マリッカの事情
エスコラ王国は大陸の北の果ての小国である。
しかし歴史は古く、脈々と受け継がれてきた伝統があって他国に侮られることはない。
周辺はすべて友好国であるため、軍備はほとんどが海に向いている。
騎士は騎乗技術よりも操船技術の方が重んじられるという徹底ぶりである。
周辺諸国がすべて友好国なのになぜ精強な海軍を持つのかというと海賊対策である。
定期的に海賊を狩って周辺諸国に恩を売るのがこの国の外交である。
また、エスコラ王国の大きな特色がもう一つ。
美人の産地として名高いのだ。
輝くプラチナブロンドに吸い込まれそうな蒼い瞳、雪のように白い肌、控えめなピンク色の唇。
海外では北の妖精と呼ばれる。
こんな美女がたくさんいる。ほんとにたくさん。
むしろいすぎて当たり前の平凡な容姿なのである。この国では。
なんと贅沢な。
で、マリッカはまさにこのドンピシャでザ・平凡な容姿であるのでまったくモテない。
量産型美少女に需要はなくイケメン婚約者の周辺に置いてもなんの問題もない安全牌というのがお姉さま方の偽らざる思いである。

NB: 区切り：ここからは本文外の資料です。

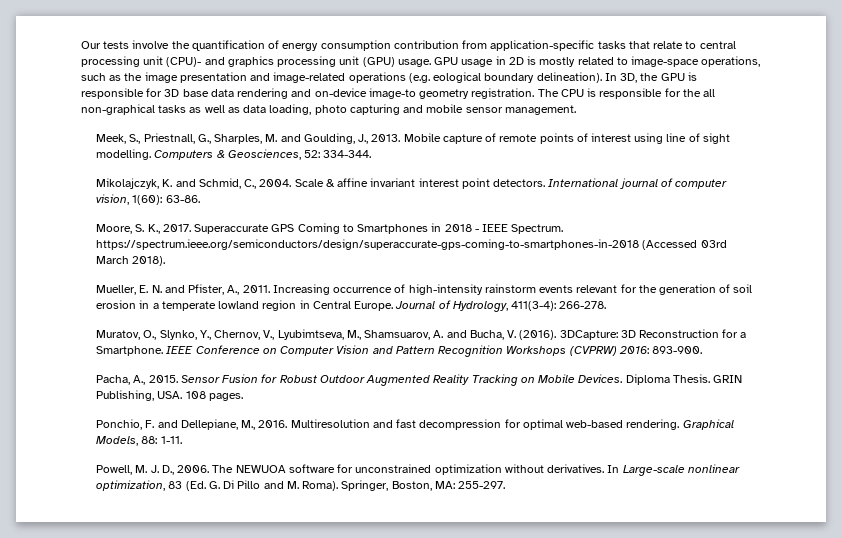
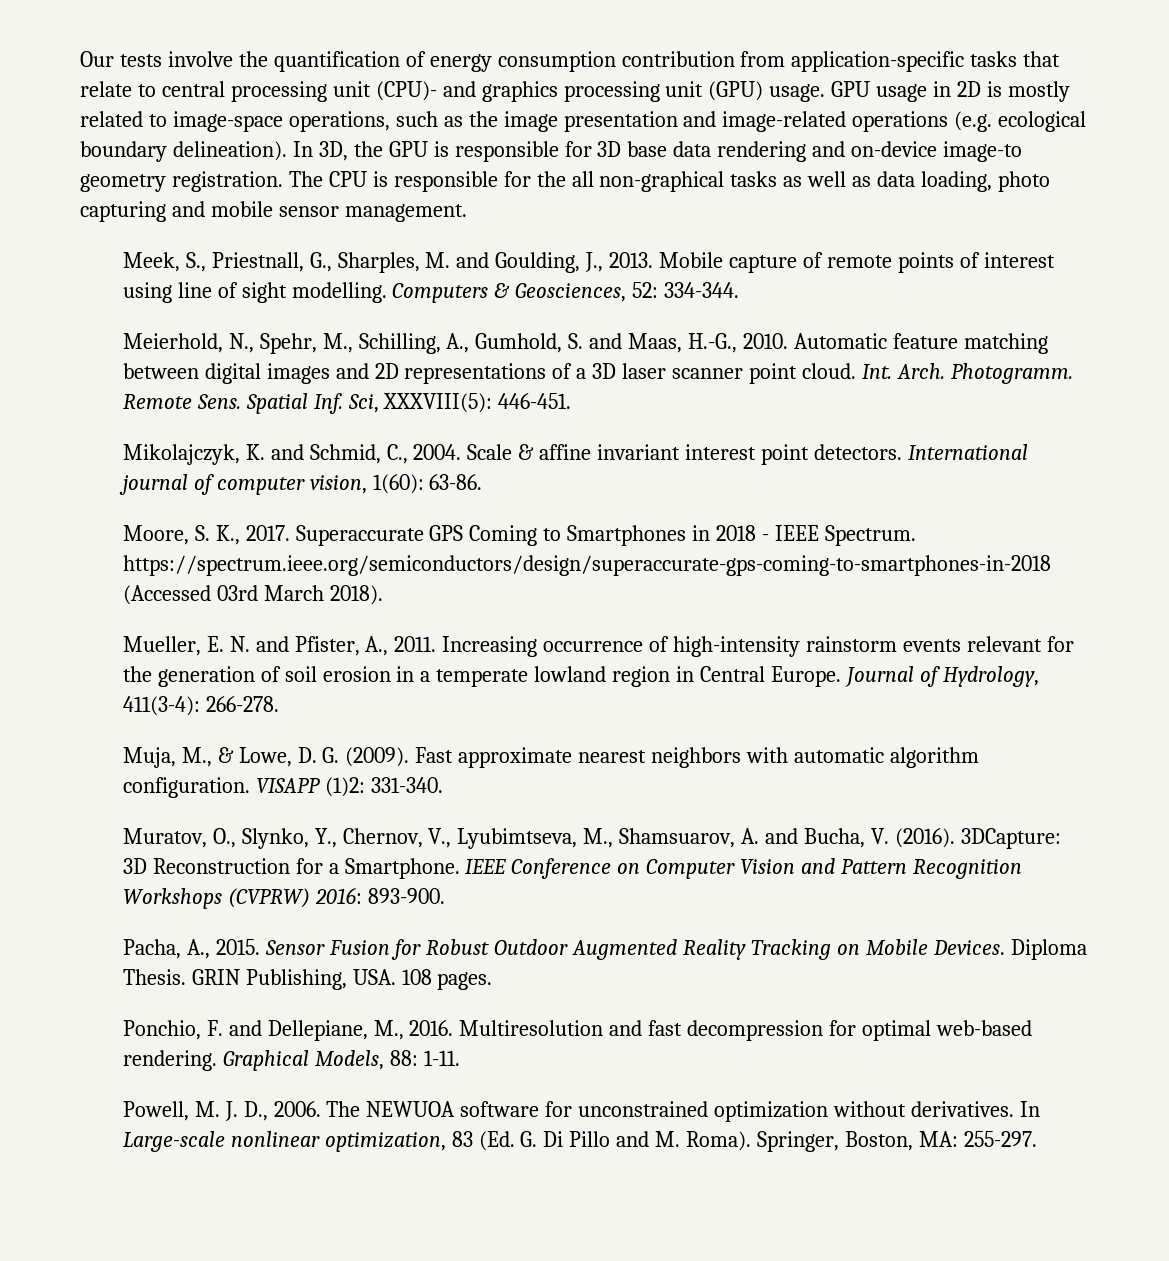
- GPU usage in 2D is mostly related to image-space operations, such as the image presentation and image-related operations (e.g. eological boundary delineation).
+ GPU usage in 2D is mostly related to image-space operations, such as the image presentation and image-related operations (e.g. ecological boundary delineation).
+ Meierhold, N., Spehr, M., Schilling, A., Gumhold, S. and Maas, H.-G., 2010. Automatic feature matching between digital images and 2D representations of a 3D laser scanner point cloud. Int. Arch. Photogramm. Remote Sens. Spatial Inf. Sci, XXXVIII(5): 446-451.
+ Muja, M., & Lowe, D. G. (2009). Fast approximate nearest neighbors with automatic algorithm configuration. VISAPP (1)2: 331-340.

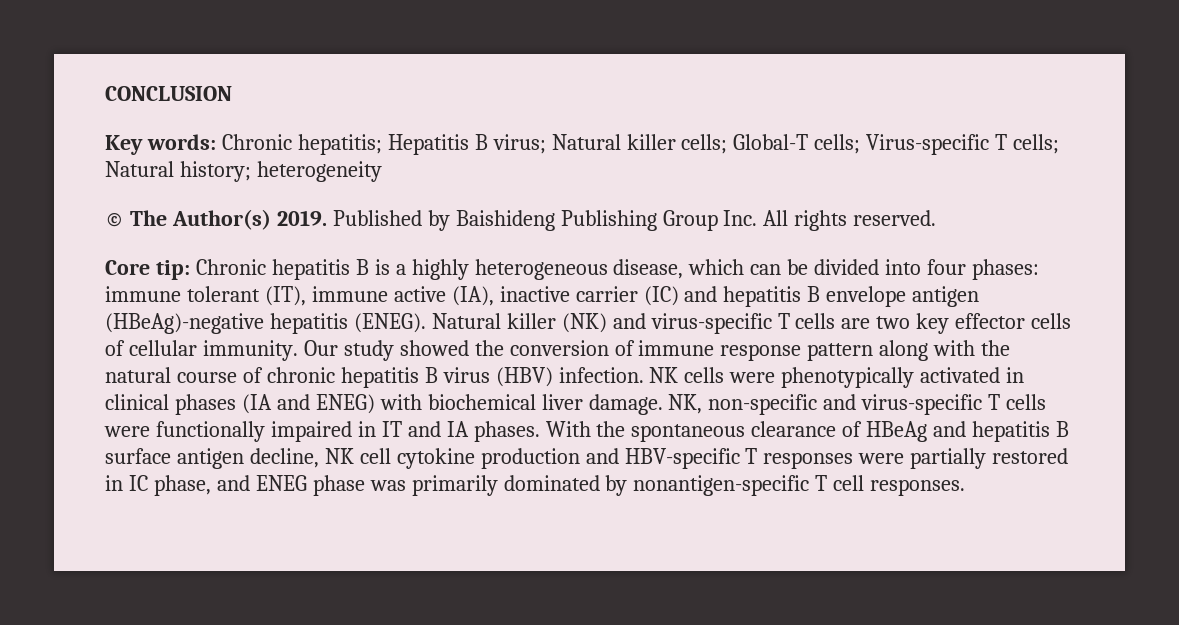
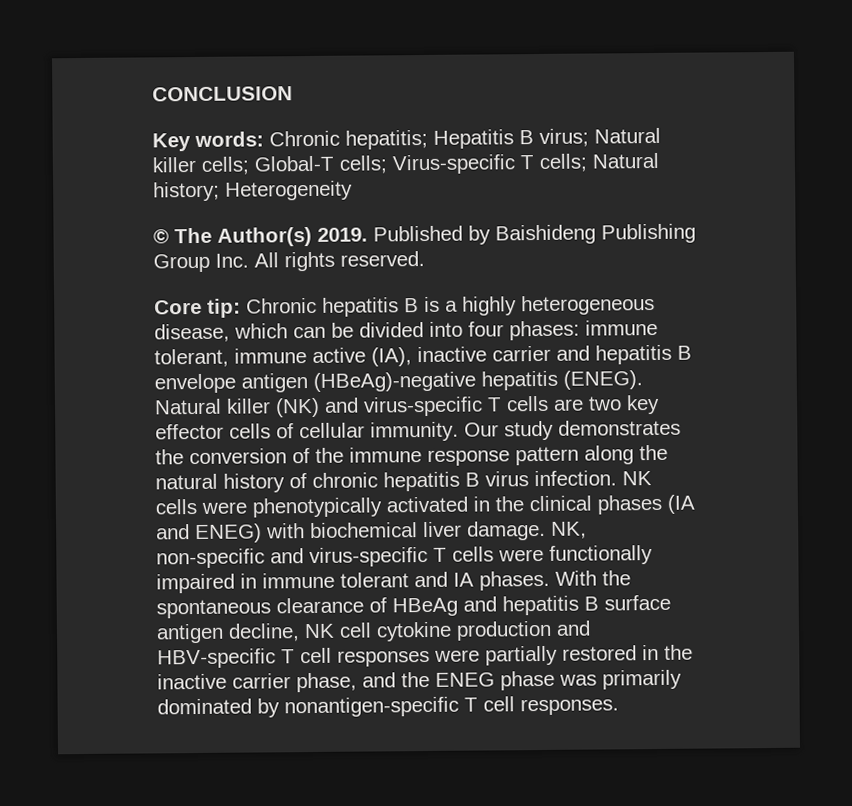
- Key words: Chronic hepatitis; Hepatitis B virus; Natural killer cells; Global-T cells; Virus-specific T cells; Natural history; heterogeneity
+ Key words: Chronic hepatitis; Hepatitis B virus; Natural killer cells; Global-T cells; Virus-specific T cells; Natural history; Heterogeneity
- Core tip: Chronic hepatitis B is a highly heterogeneous disease, which can be divided into four phases: immune tolerant (IT), immune active (IA), inactive carrier (IC) and hepatitis B envelope antigen (HBeAg)-negative hepatitis (ENEG).
+ Core tip: Chronic hepatitis B is a highly heterogeneous disease, which can be divided into four phases: immune tolerant, immune active (IA), inactive carrier and hepatitis B envelope antigen (HBeAg)-negative hepatitis (ENEG).
- Our study showed the conversion of immune response pattern along with the natural course of chronic hepatitis B virus (HBV) infection.
+ Our study demonstrates the conversion of the immune response pattern along the natural history of chronic hepatitis B virus infection.
- NK cells were phenotypically activated in clinical phases (IA and ENEG) with biochemical liver damage.
+ NK cells were phenotypically activated in the clinical phases (IA and ENEG) with biochemical liver damage.
- NK, non-specific and virus-specific T cells were functionally impaired in IT and IA phases.
+ NK, non-specific and virus-specific T cells were functionally impaired in immune tolerant and IA phases.
- With the spontaneous clearance of HBeAg and hepatitis B surface antigen decline, NK cell cytokine production and HBV-specific T responses were partially restored in IC phase, and ENEG phase was primarily dominated by nonantigen-specific T cell responses.
+ With the spontaneous clearance of HBeAg and hepatitis B surface antigen decline, NK cell cytokine production and HBV-specific T cell responses were partially restored in the inactive carrier phase, and the ENEG phase was primarily dominated by nonantigen-specific T cell responses.

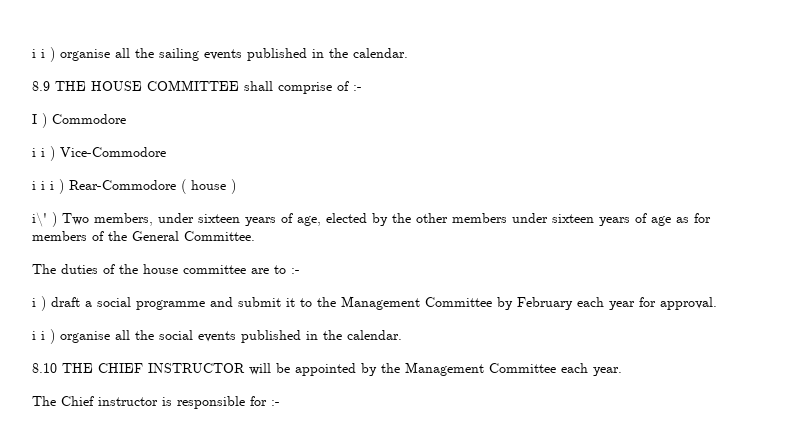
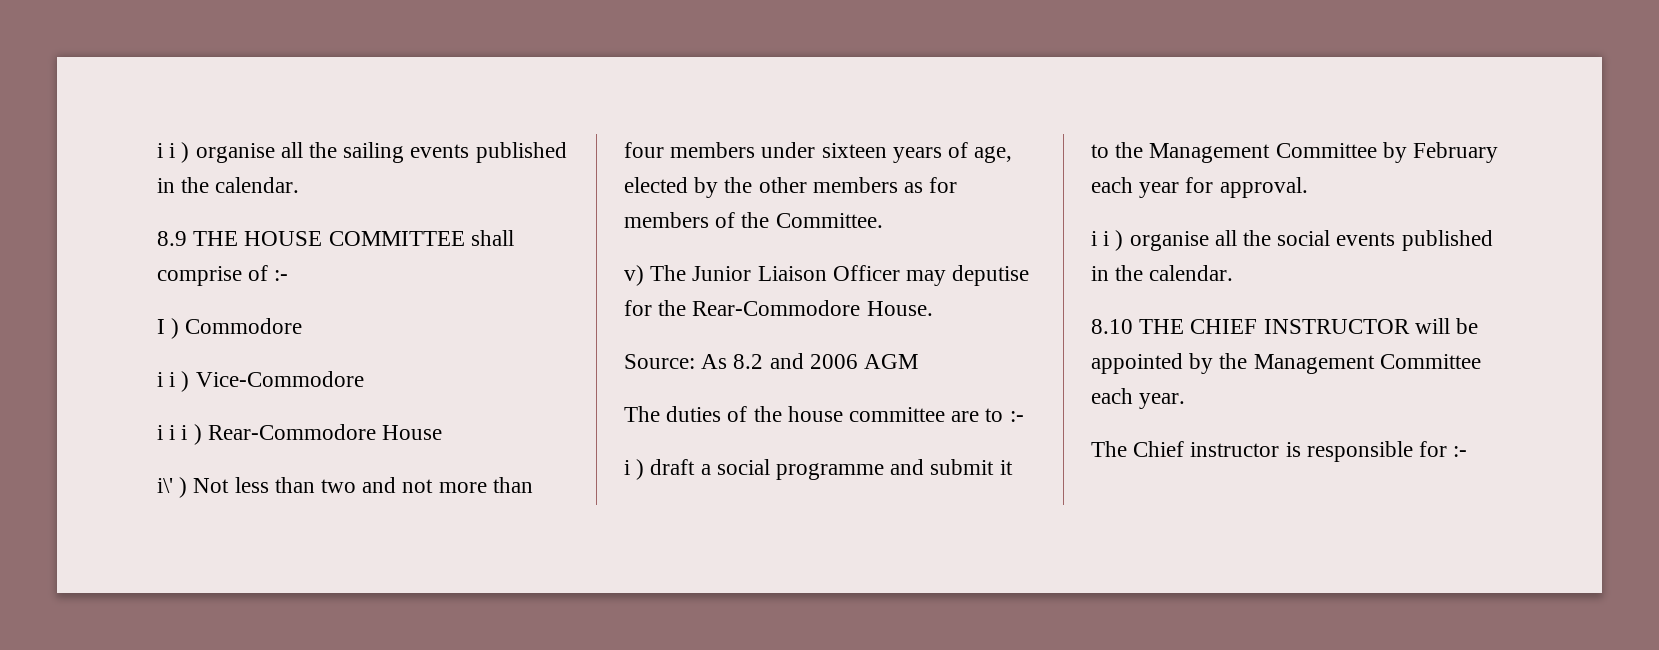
- i i i ) Rear-Commodore ( house )
+ i i i ) Rear-Commodore House
- i\' ) Two members, under sixteen years of age, elected by the other members under sixteen years of age as for members of the General Committee.
+ i\' ) Not less than two and not more than four members under sixteen years of age, elected by the other members as for members of the Committee.
+ v) The Junior Liaison Officer may deputise for the Rear-Commodore House.
+ Source: As 8.2 and 2006 AGM

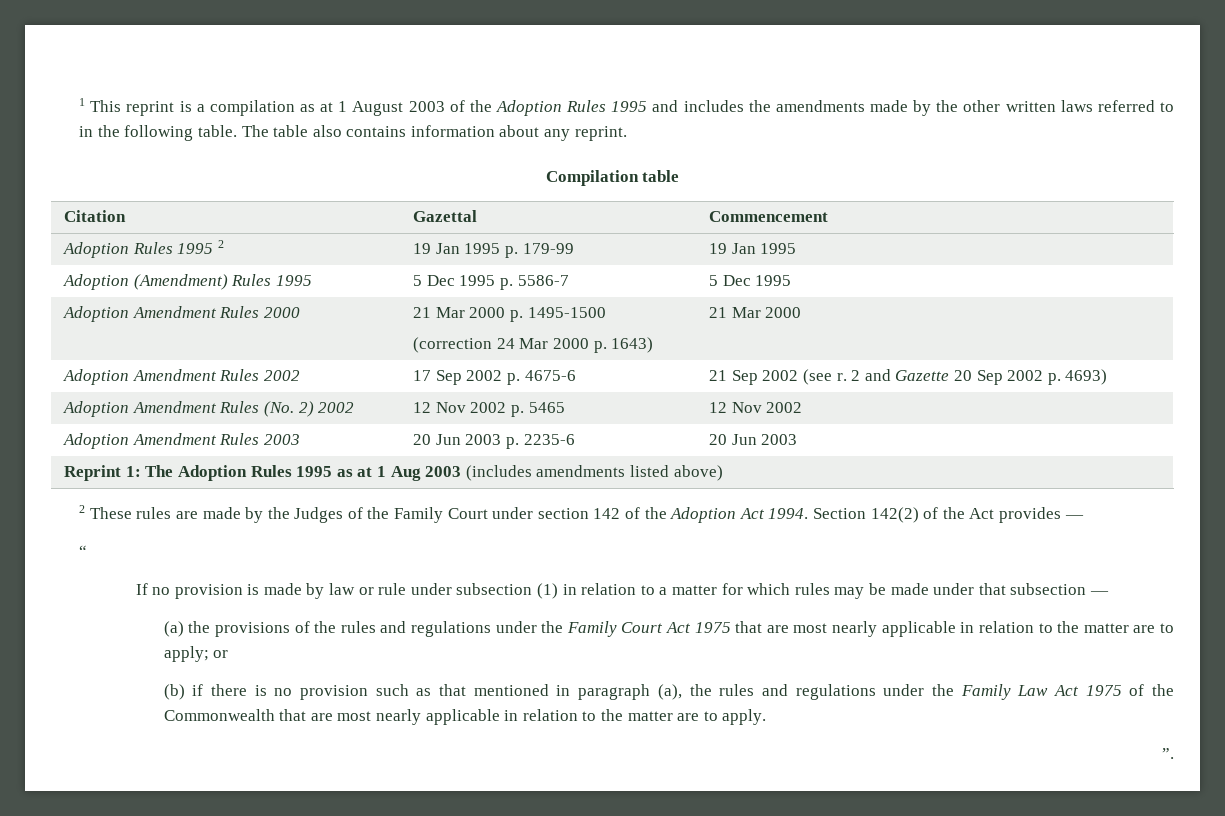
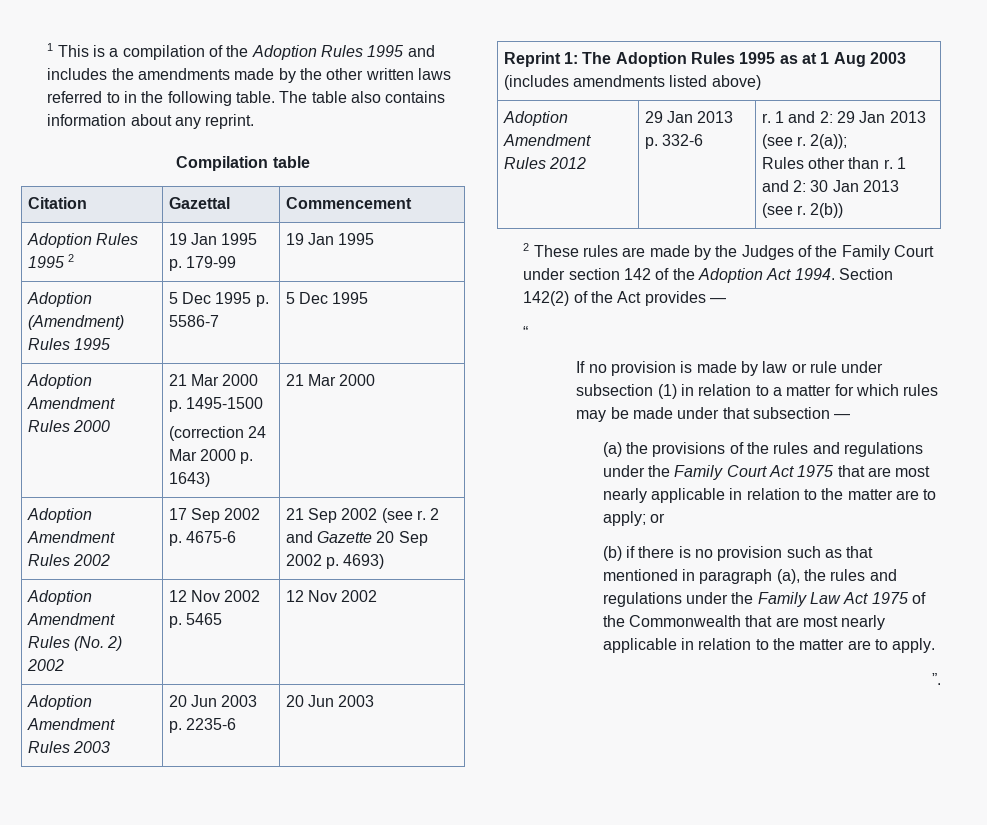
- 1 This reprint is a compilation as at 1 August 2003 of the Adoption Rules 1995 and includes the amendments made by the other written laws referred to in the following table.
+ 1 This is a compilation of the Adoption Rules 1995 and includes the amendments made by the other written laws referred to in the following table.
+ Adoption Amendment Rules 2012 | 29 Jan 2013 p. 332-6 | r. 1 and 2: 29 Jan 2013 (see r. 2(a));
+ Rules other than r. 1 and 2: 30 Jan 2013 (see r. 2(b))

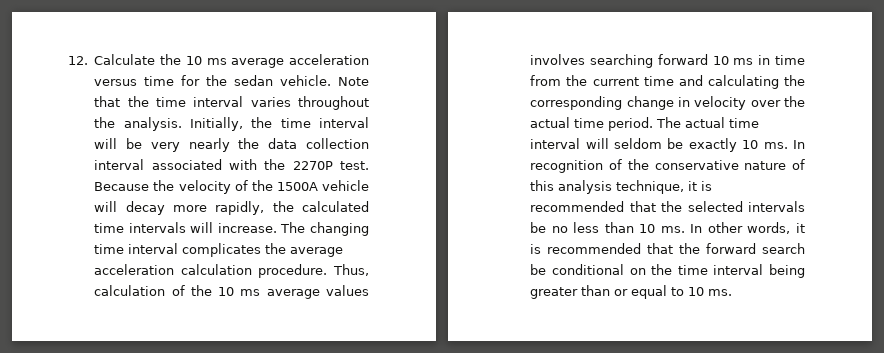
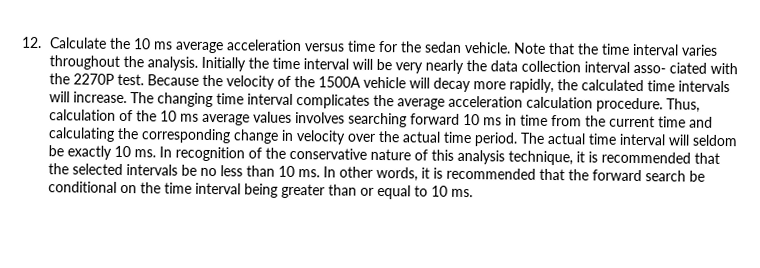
- Initially, the time interval will be very nearly the data collection interval associated with the 2270P test.
+ Initially the time interval will be very nearly the data collection interval asso- ciated with the 2270P test.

そして、そんなことはマリッカにはすべてお見通しであって勝手に傷ついていたりする。
ちなみに、そこそこ豊かで歴史と伝統に裏打ちされた高い文化があって満足度が高いこの国の住民は外に出ることを嫌うので美女目当てに来た外国人にはほとんど靡かないため、海外では余計に幻想が高まっているとか。
そして、マリッカには悩みがあった。
ー結婚相手がいないー
伯爵という位は貴族階級のちょうど真ん中である。
下位のいちばん上。
嫁入りするなら同じ伯爵家、もしくは一つ上の侯爵家か一つ下の子爵家。
伯爵家、侯爵家ならば嫡男でなくてもいいが子爵家なら嫡男で子爵夫人に収まるのが順当なところ。
しかし条件に当てはまる適当な相手がいないのだ。
いや、いたけど埋まってしまった。
中央政治に興味のないお父様と、婚約適齢期であった2年前にはそんなに潤ってなかった領地を持つ伯爵家では政略結婚をしたいという物好きもいなかったのだ。
子爵家では嫡男に政略の旨味がない上の位の嫁などお呼びではない。
伯爵家同士でも何かしらの旨味や特別な関係性がなければ積極的に動くことはない。
また、小国ゆえ侯爵家はお姉さま2名の二家だけだが男のご兄弟はすべて売約済みとなっていた。
「もうちょっと早く出会えてたらゴリ押ししてあげたんだけどねえー」
とは遠慮のないヘルカお姉さま談…
要らんねん!それフォローなってへんからな!ハアハア…
(美人だったら万難を廃して獲りに来る猛者もいたことだろう気の毒に…)
というお姉さま方の心の声を察してまたもや勝手に傷つくマリッカ。
「結婚しないなら私の侍女になる?」
以前、頂いたエリザベトお姉さまのお言葉が頭の中をリフレインする。
将来の王妃の侍女の内定はもらっているので食いっぱぐれることはないわけだが…
遠い目をしているマリッカはエリザベトお姉さまの続きの言葉に我に帰る。